Would you transcribe word for word every line from the one containing "cache root: data/audio/alignments/<text_sha1>/" to the end of the data, both ends included, and leave out the rest?

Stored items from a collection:
──────────

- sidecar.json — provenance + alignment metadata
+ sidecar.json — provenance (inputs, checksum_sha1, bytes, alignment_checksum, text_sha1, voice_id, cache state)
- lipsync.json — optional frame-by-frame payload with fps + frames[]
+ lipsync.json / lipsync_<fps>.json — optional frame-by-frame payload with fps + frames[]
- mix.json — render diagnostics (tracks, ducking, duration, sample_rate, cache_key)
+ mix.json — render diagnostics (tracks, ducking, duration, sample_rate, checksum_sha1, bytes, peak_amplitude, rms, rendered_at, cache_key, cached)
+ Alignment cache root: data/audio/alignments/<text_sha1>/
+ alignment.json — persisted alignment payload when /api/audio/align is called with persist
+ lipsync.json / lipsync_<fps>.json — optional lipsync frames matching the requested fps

──────────

Reply —
+ Alignment cache root: data/audio/alignments/<text_sha1>/
+ alignment.json — persisted alignment payload when /api/audio/align is called with persist
+ lipsync.json / lipsync_<fps>.json — optional lipsync frames matching the requested fps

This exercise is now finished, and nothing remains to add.